Password Protection Standards
Do not use the same password for York College accounts as for other non-York College access (e.g., personal bank account, option trading, benefits, etc.). Do not share York College passwords with ANYONE, including family members, co-workers, administrative assistants or supervisors. Passwords must never be sent in an email or instant message. Do not use the "Remember Password" feature of applications (e.g., Firefox, Chrome, Instant Messenger). Passwords must never be written down or stored in a file on any computing device (including laptops, smart phones, tablets or similar devices) without using encryption. All passwords are to be treated as sensitive, confidential York College information.
The York College IT Department will NEVER ask you to reveal your password at any time. If you are asked to reveal your password via telephone, email, or in person by anyone claiming to be a York College official or IT Department staff member, do not respond. Report the incident immediately to the IT Help Desk at (717) 815-1559.
If an account or password is suspected to have been compromised, report the incident to the IT Help Desk and change all passwords.
Users who violate this policy may be denied access to College computing resources and may be subject to other penalties and disciplinary action, including possible expulsion or dismissal.
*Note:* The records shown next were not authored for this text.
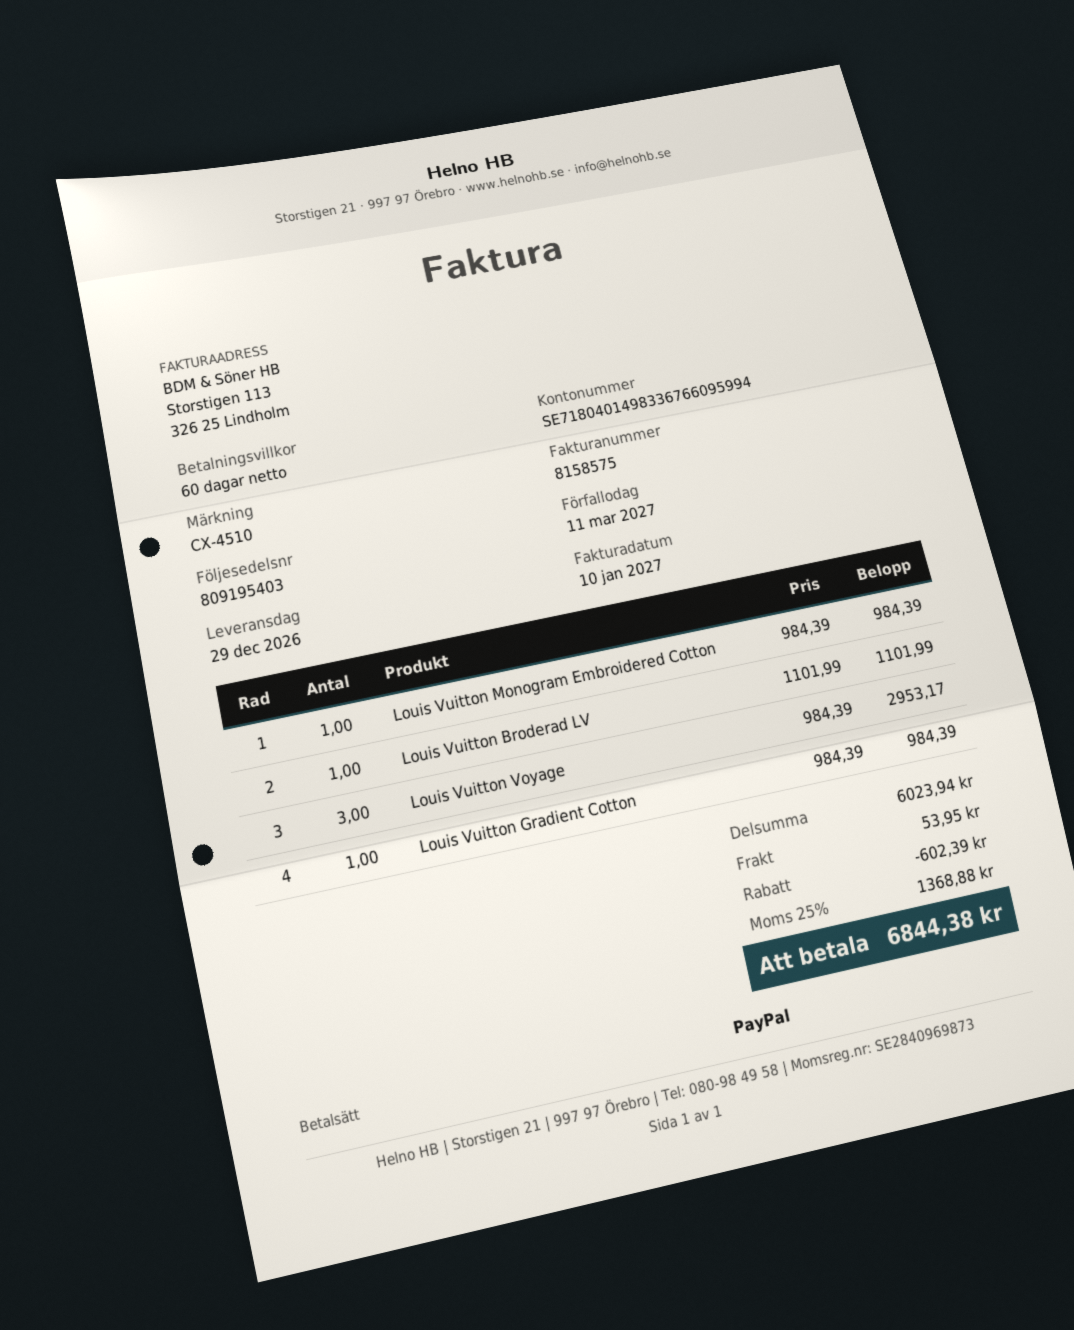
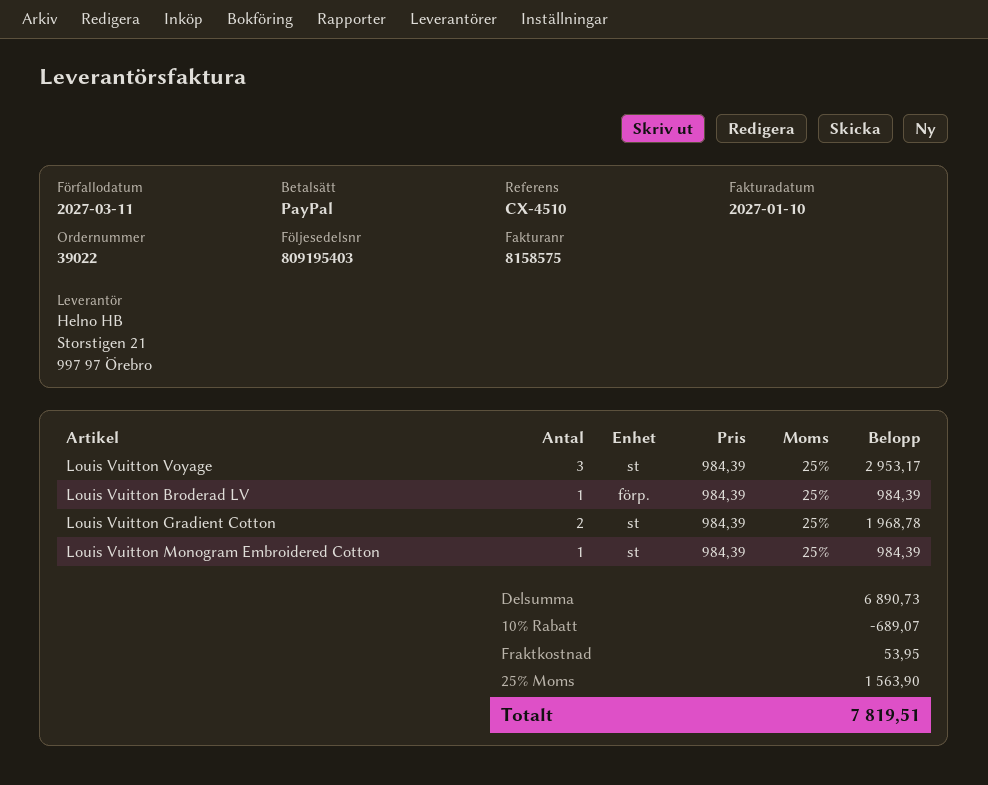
Louis Vuitton Broderad LV: 1 x 1101.99 = 1101.99 -> 1 x 984.39 = 984.39
Louis Vuitton Gradient Cotton: 1 x 984.39 = 984.39 -> 2 x 984.39 = 1968.78
subtotal: 6023.94 -> 6890.73
discount: 602.39 -> 689.07
tax: 25% = 1368.88 -> 25% = 1563.90
total: 6844.38 -> 7819.51

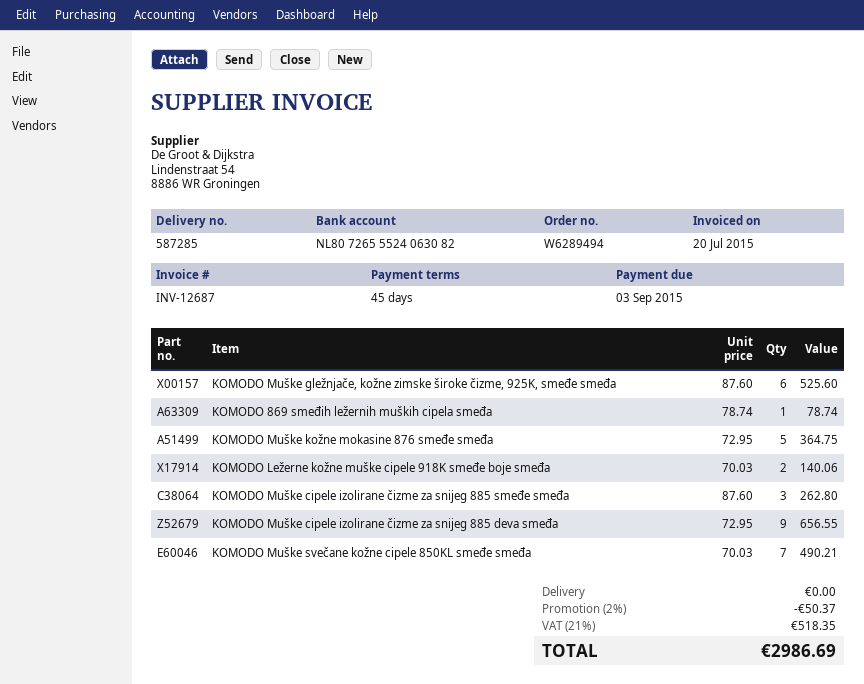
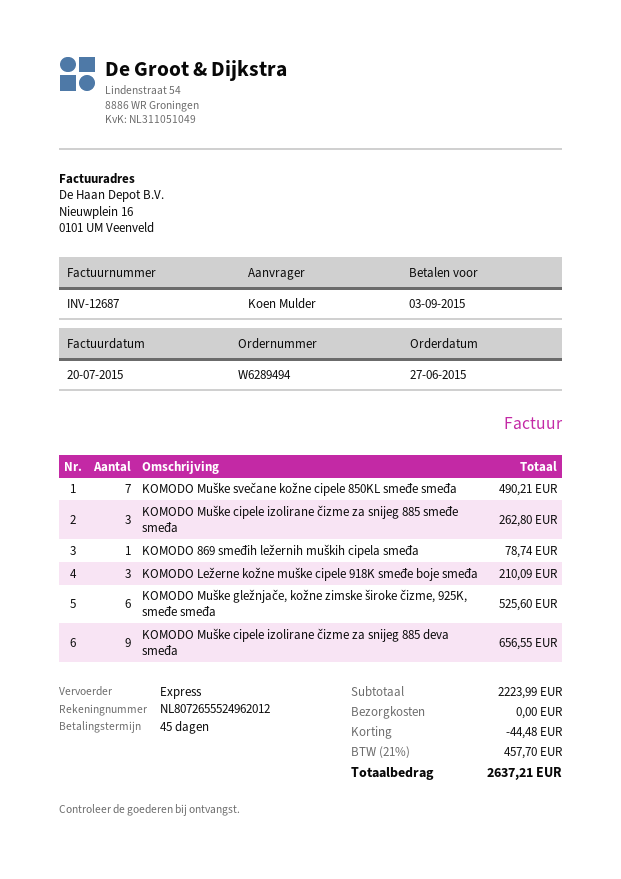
bank account: NL8072655524063082 -> NL8072655524962012
KOMODO Muške kožne mokasine 876 smeđe smeđa: 5 for 364.75 -> none
KOMODO Ležerne kožne muške cipele 918K smeđe boje smeđa: 2 for 140.06 -> 3 for 210.09
discount: 50.37 -> 44.48
tax: 21% = 518.35 -> 21% = 457.70
total: 2986.69 -> 2637.21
Alleged violations will be handled through the college disciplinary procedures applicable to the user. The College may suspend, block or restrict access to an account, independent of such procedures, when it reasonably appears necessary to do so in order to protect the integrity, security, or functionality of the College or other computing resources or to protect the College from liability. The College may also refer suspected violations of applicable law to appropriate law enforcement agencies.